New start-up Factery Labs is launching its first service on Tuesday, a technology called FactRank that can tear through Web pages and collect what it calls "facts." These are bits of information from each source page that Factery Labs' algorithm then organizes into an order of importance.
What this means for you is that developers will soon make use of the technology in third-party search engines or on Web pages to very quickly deliver reading summaries. This cuts out most (or all) of the parts you don't care about, while organizing the bits you might. It also manages to do all this in real time.
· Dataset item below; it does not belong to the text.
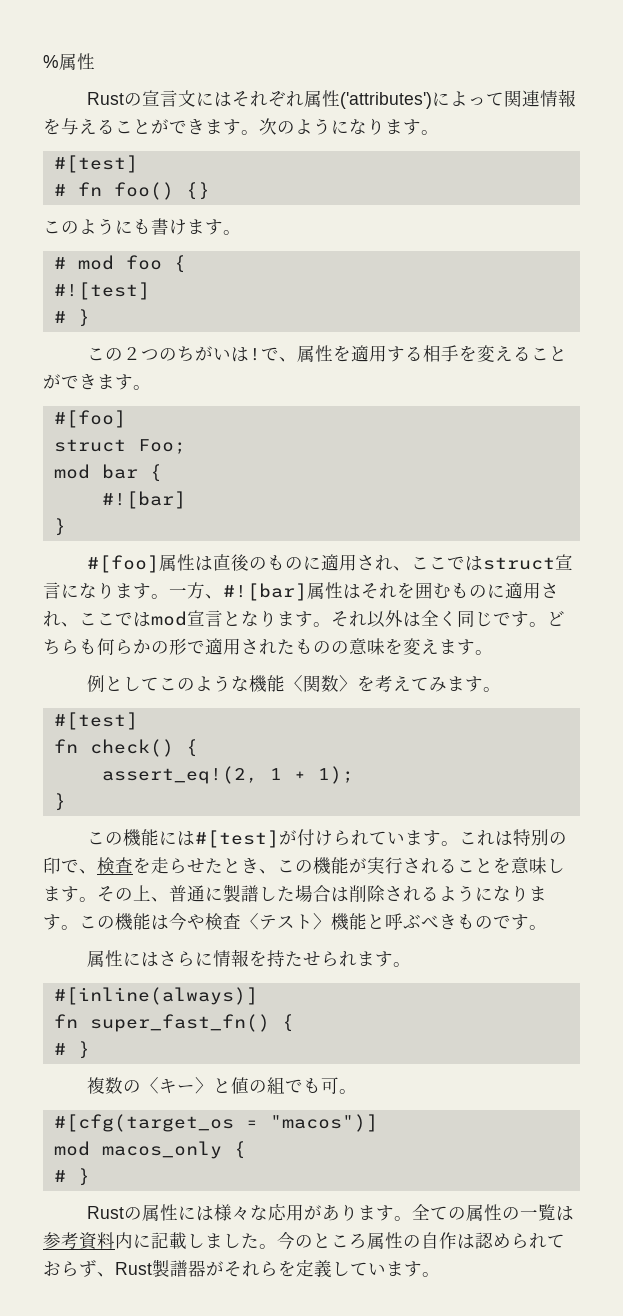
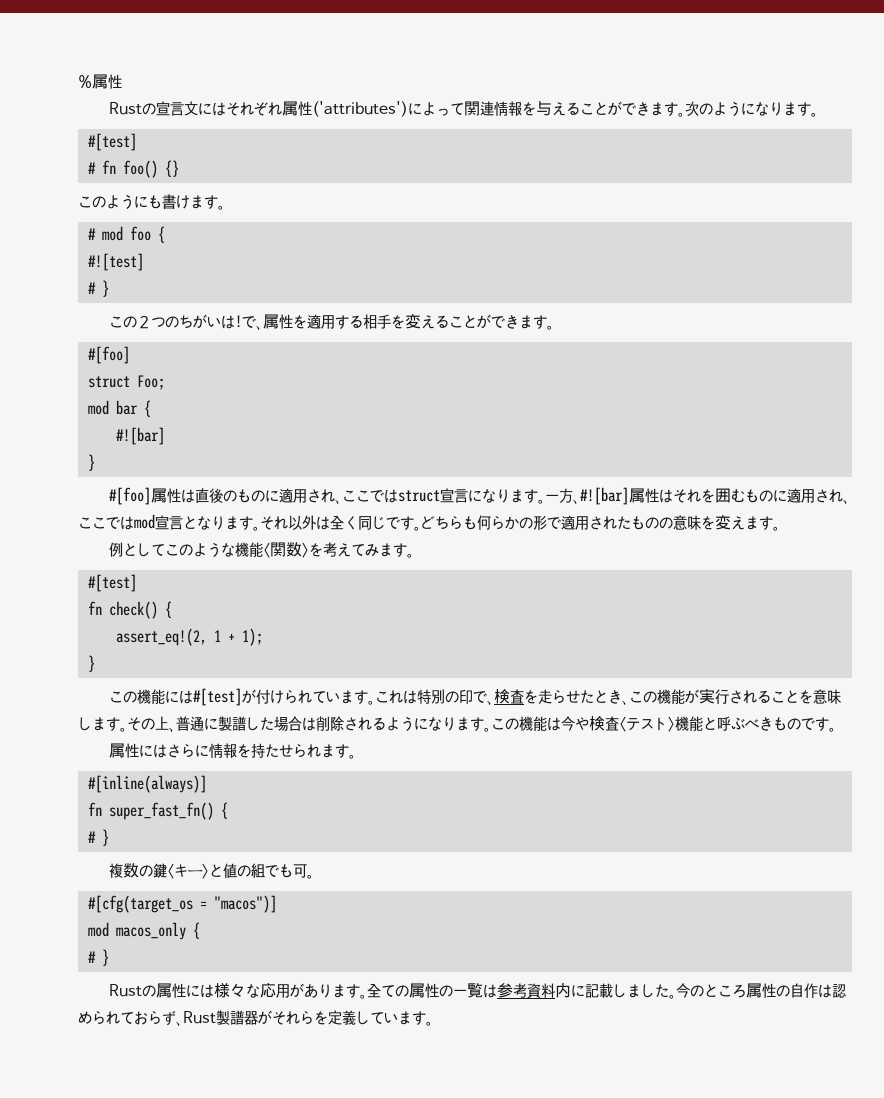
(142, 1086) none -> [153,863,168,878] 鍵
The FactRank technology was created by Paul Pedersen, who has a good background in search, including gigs at Inktomi, Google, and Powerset. CNET News met with him and co-founder Sean Gaddis (former Skype and eBay'er) on Monday to get a demo of how the technology works.
In a nutshell it goes like this: FactRank goes through each Web page or source (in whatever index it's searching from) finding semantic tip-offs like declarative sentences. It then cross references each of those against one another, surfacing some of the most relevant ones to the top, as well as factoring in the order of how they appeared. What the user then gets is a tidy list of statements, each of which is sourced and given a level of relevancy based on their appearances in all of the indexed source pages combined.
Whew. Got that? Great, here's an example of what it looks like in motion, as seen on a basic search for Sarah Palin on Twitter:
Of course, one of the problems with Factery Labs' approach across multiple sources--be it Twitter, or multiple URLs is accuracy; like how can it realize something like The Onion is not the same as the Associated Press?
The short answer is that it can't. Factery Labs can't determine the truth value of what it finds, nor will it ever. "It goes beyond any existing technology. And nobody knows how to do that. I mean, I don't even know how to do that--people don't even know how to do that," Pedersen said. "We are absolutely neutral. We have nothing in the system that has any bias in terms of anything. The only mechanism we maintain is egregious spam, the bad guys."
Along with maintaining a blacklist of these bad sites, FacteryLabs also keeps a list of good sources, or ones that continuously deliver. The more often an author successfully recommends a usable page, the faster they'll accumulate rank among the results.
What you can play with today
As for applying that technology to some consumer products, Factery Labs is launching with a handful of development partners, each of which has already built a tool that makes use of FactRank. The most notable one comes from Sobees which is using the service to add relevancy to Twitter and FriendFeed search results--something that's no small feat.
Users can do a search on Sobees' Silverlight-based Twitter client as usual, but there will now be a FactRank button that can sort through those tweets. It does a quick once-over of all of the results, and will filter the most relevant information to the very top. Included in each of its results is also a shortlist of the facts it finds on every page.
Advanced users might find more utility in an updated version of Ultimate Info, an extension for Firefox that does a number of things with on-page data. Starting Tuesday, it will let users select links on a page, each of which gets the fact-finding treatment using FactRank.
In our demo, Gaddis used Ultimate Info on the front page of popular site Drudge Report, highlighting about six or seven URLs that were on the page, then running a FactRank query, which brought in its fact results in just a few seconds. As Pedersen explained, users could run something similar on a long article (or several long articles about the same subject), and FactRank's algorithm would be able to provide a fact summary in short order.
Not launching on Tuesday but where the company expects to see the most development is on mobile devices. "Our analysis shows that mobile devices are a prime target for this technology because the latency produces a lot of resistance in the browse experience," said Pedersen. Instead of a user just getting back a link dump of all the URLs it finds, the FactRank engine will go out, process those results, then deliver users with a summary of the best selection of facts--a move that will save the end user from having to wait for any extra pages to load.
If you want to give some of the third party Factery Labs tools a run, you can find them on the company's implementations section. There you'll also find a test search engine that's running off of Twitter's index.